At Børnehuset there are fears that parents prefer to pack their kids off with a pill without informing teachers.

“We occasionally have children who that they have had a pill for breakfast,” said headteacher Susanne Bødker. “You might think that it is a Panodil more than a vitamin pill, if it is a child who has just been sick, for example.”

Parents sick and tired
Parents, when confronted, often cite pressure at work as a reason for not being able to stay at home with their children.

Many declare that they simply cannot take another day off, as they are afraid of being fired.

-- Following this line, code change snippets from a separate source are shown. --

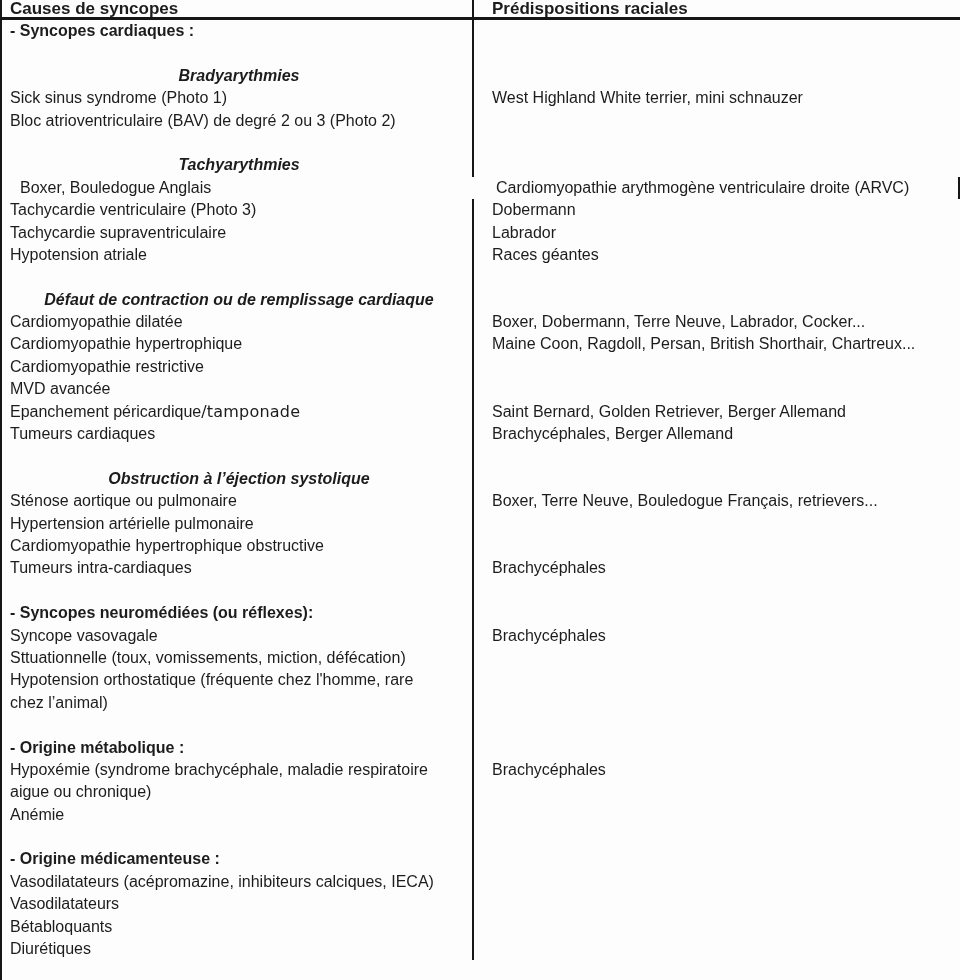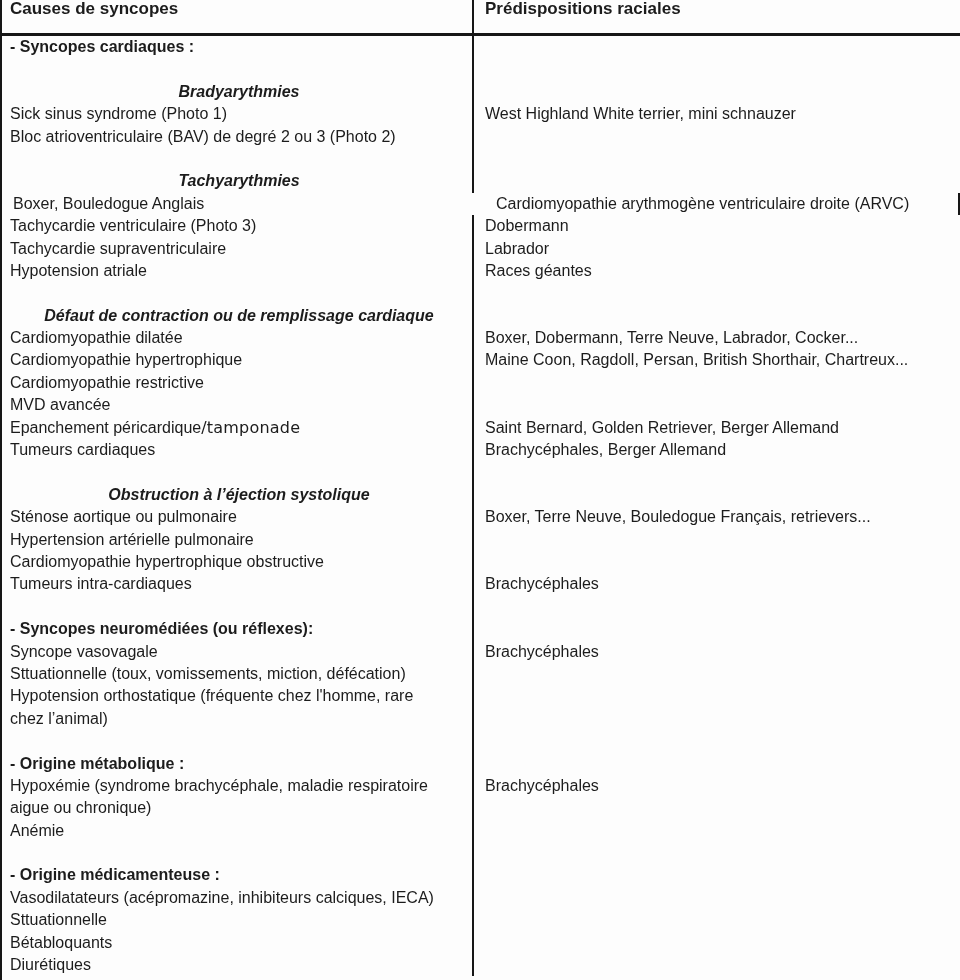"Causes de syncopes" .header-row { height: 36px -> 20px }
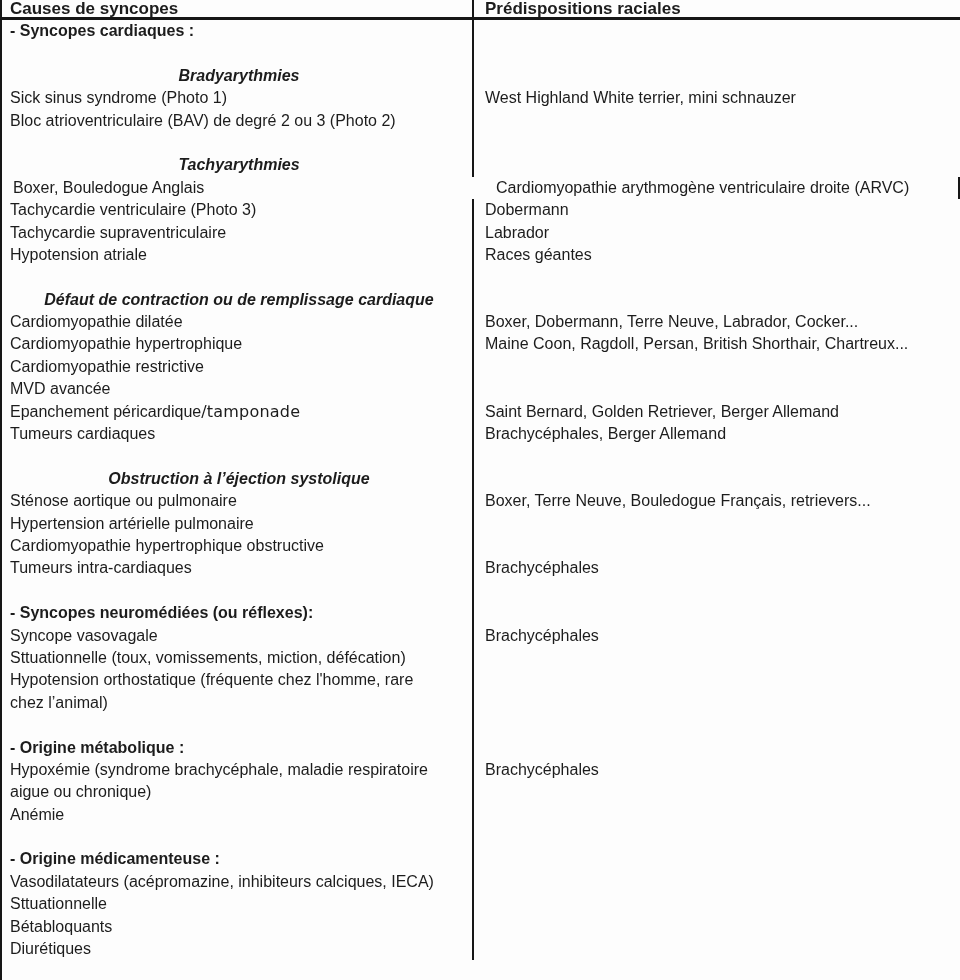"Prédispositions raciales" .cell.right { padding-left: 11px -> 18px }
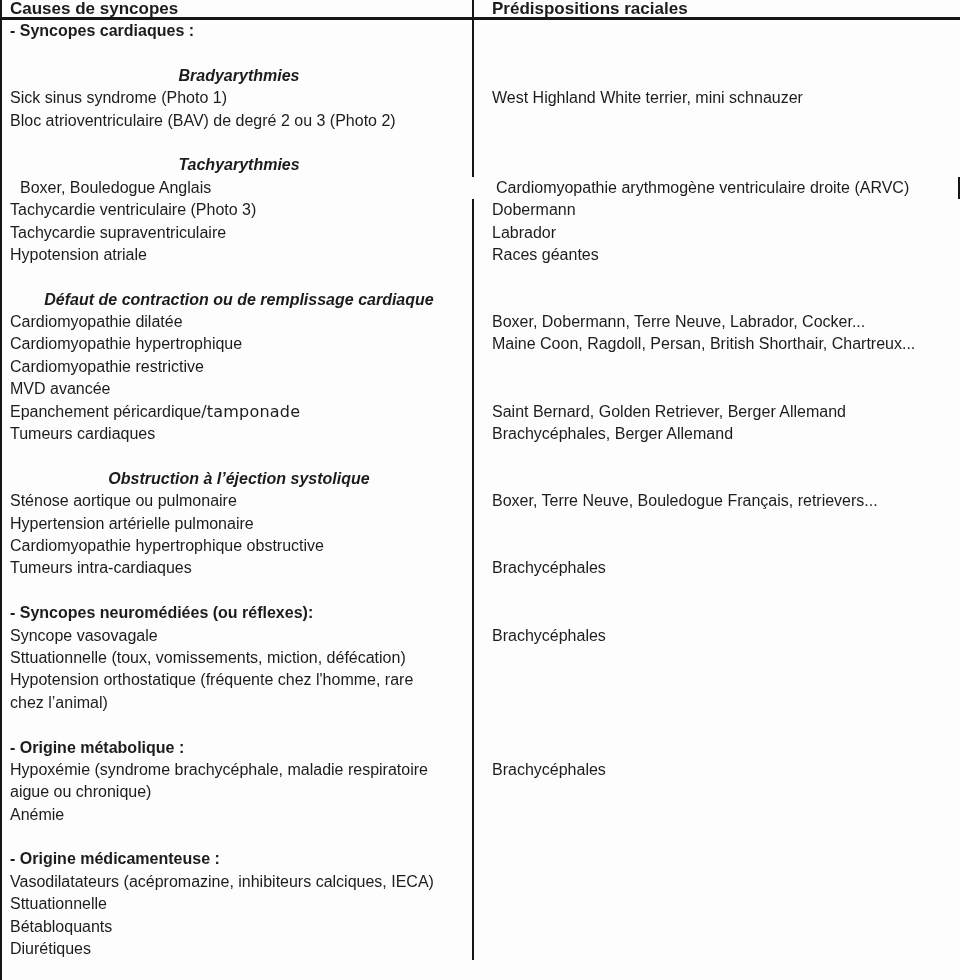"Sttuationnelle" span { text: Sttuationnelle -> Vasodilatateurs }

Allan Randrup Thomsen, a professor of virology at KU, has heavily criticised the parents’ actions, describing the current situation as a “vicious circle”.

“It promotes the spread of viruses, and it adds momentum to a cycle where parents are pressured by high levels of sick-leave. If they then choose to send the children to daycare while they are still recovering, they keep the epidemic going in daycares, and this in turn puts a greater burden on the parents.”